**What this task involves**
Find the line with "-139,7 +139,7 @@" in the entries below, then reproduce it and every line after it down to and including the line with "border-bottom:1px dotted #b3b6b9;", exactly.

**Information given**
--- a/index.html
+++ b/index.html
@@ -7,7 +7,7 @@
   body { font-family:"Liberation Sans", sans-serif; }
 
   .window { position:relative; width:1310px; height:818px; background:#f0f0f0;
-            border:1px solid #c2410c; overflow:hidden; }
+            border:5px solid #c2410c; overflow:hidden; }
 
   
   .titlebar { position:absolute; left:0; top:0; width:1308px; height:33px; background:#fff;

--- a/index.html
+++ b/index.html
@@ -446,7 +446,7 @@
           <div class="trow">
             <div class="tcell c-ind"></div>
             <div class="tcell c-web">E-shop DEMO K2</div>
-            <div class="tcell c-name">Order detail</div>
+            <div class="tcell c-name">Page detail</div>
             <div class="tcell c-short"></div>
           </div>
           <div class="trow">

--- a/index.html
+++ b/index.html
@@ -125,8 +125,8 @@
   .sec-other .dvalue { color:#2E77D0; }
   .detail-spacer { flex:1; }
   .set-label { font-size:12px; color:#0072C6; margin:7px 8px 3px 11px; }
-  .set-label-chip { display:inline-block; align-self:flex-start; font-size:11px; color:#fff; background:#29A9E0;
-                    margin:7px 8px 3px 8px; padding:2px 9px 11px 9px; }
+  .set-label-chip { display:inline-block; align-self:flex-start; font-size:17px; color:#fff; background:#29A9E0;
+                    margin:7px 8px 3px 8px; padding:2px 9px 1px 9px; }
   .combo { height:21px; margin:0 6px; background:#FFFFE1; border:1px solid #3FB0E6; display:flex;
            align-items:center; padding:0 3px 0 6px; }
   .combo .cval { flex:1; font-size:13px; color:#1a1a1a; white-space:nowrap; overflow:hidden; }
--
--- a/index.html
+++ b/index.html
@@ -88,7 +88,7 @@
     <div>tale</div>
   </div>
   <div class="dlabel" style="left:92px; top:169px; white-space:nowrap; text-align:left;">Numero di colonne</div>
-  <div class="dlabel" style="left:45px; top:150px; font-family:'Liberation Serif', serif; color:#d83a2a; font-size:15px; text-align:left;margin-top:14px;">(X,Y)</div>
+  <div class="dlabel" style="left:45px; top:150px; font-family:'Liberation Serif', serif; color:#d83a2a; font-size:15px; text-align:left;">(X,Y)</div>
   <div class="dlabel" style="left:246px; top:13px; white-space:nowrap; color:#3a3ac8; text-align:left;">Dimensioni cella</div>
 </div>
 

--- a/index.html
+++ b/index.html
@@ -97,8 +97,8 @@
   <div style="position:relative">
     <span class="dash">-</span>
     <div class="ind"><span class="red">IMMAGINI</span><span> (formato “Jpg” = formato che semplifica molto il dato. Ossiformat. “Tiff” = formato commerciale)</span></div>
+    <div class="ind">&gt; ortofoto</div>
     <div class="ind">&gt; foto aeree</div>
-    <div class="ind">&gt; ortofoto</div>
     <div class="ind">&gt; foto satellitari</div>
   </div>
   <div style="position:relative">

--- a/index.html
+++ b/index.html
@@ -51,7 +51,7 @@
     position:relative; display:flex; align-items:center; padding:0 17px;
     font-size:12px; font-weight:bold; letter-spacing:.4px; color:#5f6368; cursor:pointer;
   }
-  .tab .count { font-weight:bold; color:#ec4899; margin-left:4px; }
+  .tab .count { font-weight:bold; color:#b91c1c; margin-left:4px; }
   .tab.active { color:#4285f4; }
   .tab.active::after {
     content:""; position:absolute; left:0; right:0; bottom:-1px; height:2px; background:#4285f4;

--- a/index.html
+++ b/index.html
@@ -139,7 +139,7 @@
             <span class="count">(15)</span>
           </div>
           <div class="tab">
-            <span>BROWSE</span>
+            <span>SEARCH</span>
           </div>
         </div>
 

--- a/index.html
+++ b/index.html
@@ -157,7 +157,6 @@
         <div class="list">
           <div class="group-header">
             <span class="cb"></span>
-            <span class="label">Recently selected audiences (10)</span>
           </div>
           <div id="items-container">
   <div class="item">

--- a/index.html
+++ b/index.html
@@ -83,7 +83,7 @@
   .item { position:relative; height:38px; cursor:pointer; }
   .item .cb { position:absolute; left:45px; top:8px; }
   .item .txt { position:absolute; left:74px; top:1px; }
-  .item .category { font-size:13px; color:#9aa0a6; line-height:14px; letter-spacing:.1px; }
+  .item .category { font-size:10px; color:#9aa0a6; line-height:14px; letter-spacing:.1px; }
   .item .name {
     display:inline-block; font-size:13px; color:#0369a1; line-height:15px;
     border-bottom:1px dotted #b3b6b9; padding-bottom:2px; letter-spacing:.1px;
...
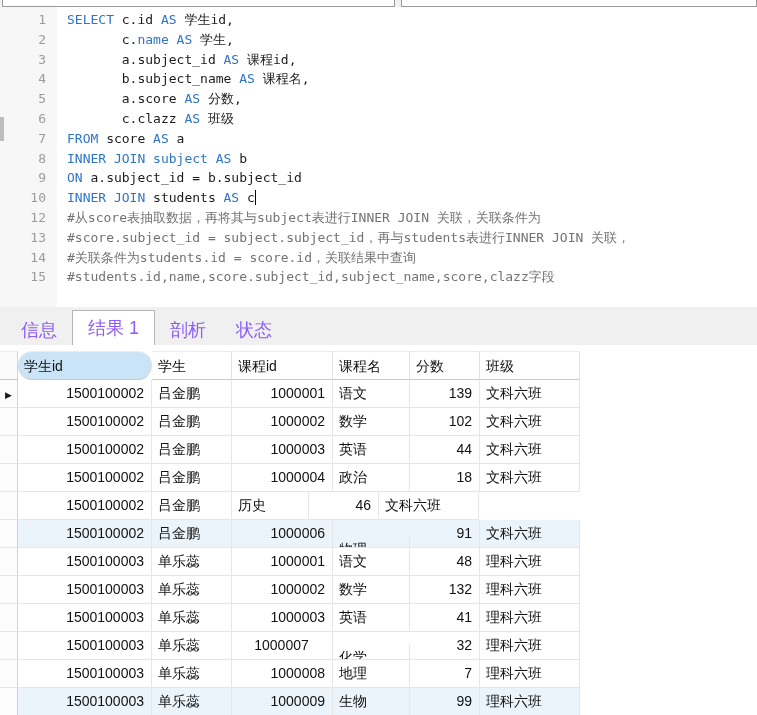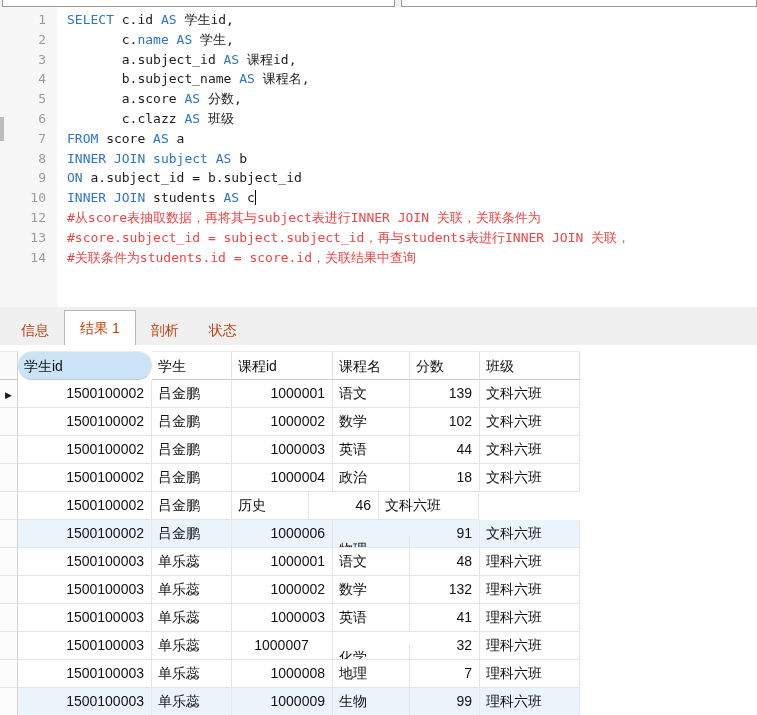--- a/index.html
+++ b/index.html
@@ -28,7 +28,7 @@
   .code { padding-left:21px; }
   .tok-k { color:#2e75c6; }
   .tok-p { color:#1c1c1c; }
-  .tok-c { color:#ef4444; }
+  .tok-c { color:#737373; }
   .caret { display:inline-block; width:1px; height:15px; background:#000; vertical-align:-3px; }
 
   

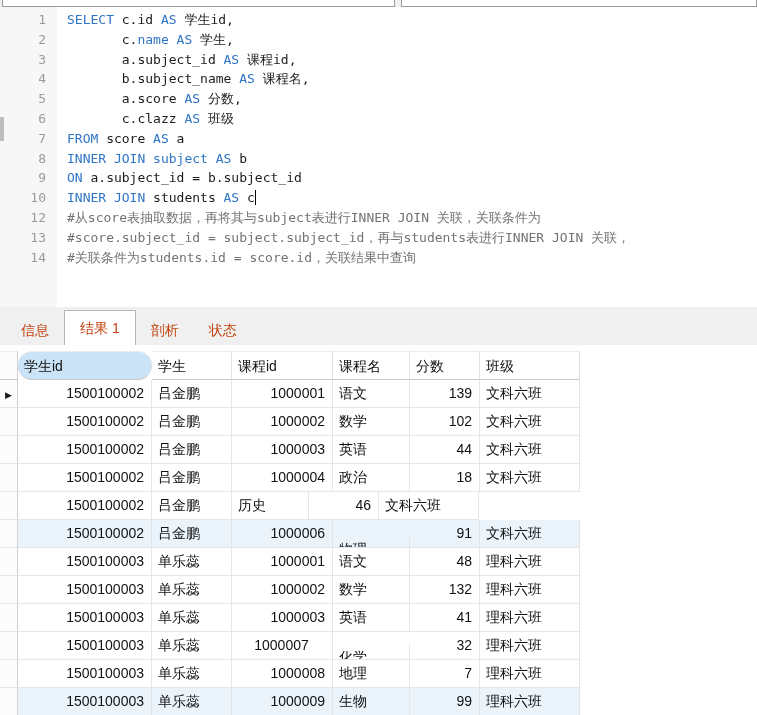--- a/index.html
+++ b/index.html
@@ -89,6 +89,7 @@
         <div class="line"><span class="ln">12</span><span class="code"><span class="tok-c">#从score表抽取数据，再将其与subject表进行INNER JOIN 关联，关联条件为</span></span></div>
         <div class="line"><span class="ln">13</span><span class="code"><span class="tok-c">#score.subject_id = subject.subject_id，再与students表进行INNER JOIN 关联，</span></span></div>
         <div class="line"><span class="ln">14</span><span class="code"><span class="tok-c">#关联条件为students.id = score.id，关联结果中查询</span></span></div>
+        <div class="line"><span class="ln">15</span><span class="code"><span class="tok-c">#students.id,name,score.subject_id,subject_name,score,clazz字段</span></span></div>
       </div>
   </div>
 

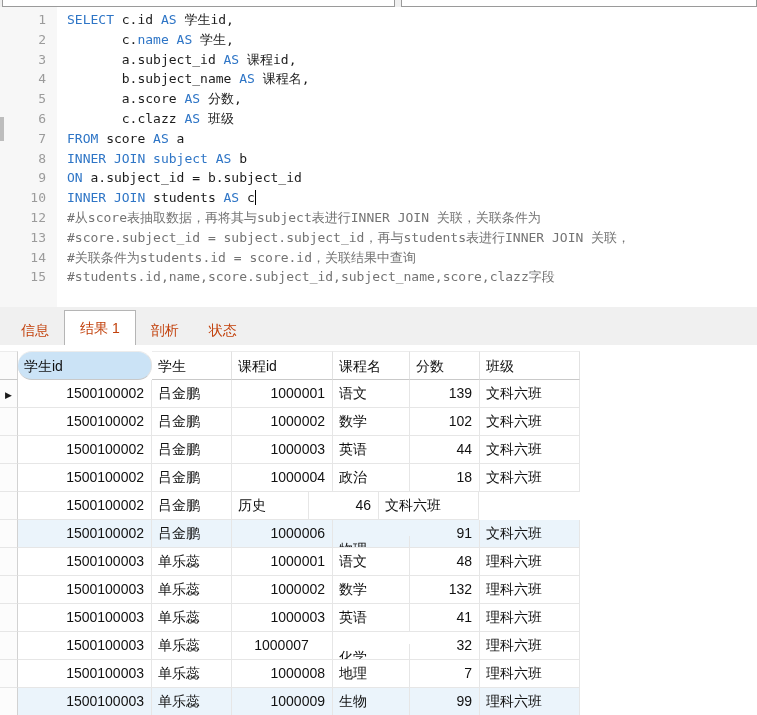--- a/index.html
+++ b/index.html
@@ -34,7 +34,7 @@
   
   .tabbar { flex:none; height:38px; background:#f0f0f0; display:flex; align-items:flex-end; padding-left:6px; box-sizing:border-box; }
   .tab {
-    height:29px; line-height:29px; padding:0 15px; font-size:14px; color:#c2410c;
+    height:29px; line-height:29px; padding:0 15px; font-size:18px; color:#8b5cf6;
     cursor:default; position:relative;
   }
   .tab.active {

**Exercise answer**
@@ -139,7 +139,7 @@
             <span class="count">(15)</span>
           </div>
           <div class="tab">
-            <span>BROWSE</span>
+            <span>SEARCH</span>
           </div>
         </div>
 

--- a/index.html
+++ b/index.html
@@ -157,7 +157,6 @@
         <div class="list">
           <div class="group-header">
             <span class="cb"></span>
-            <span class="label">Recently selected audiences (10)</span>
           </div>
           <div id="items-container">
   <div class="item">

--- a/index.html
+++ b/index.html
@@ -83,7 +83,7 @@
   .item { position:relative; height:38px; cursor:pointer; }
   .item .cb { position:absolute; left:45px; top:8px; }
   .item .txt { position:absolute; left:74px; top:1px; }
-  .item .category { font-size:13px; color:#9aa0a6; line-height:14px; letter-spacing:.1px; }
+  .item .category { font-size:10px; color:#9aa0a6; line-height:14px; letter-spacing:.1px; }
   .item .name {
     display:inline-block; font-size:13px; color:#0369a1; line-height:15px;
     border-bottom:1px dotted #b3b6b9; padding-bottom:2px; letter-spacing:.1px;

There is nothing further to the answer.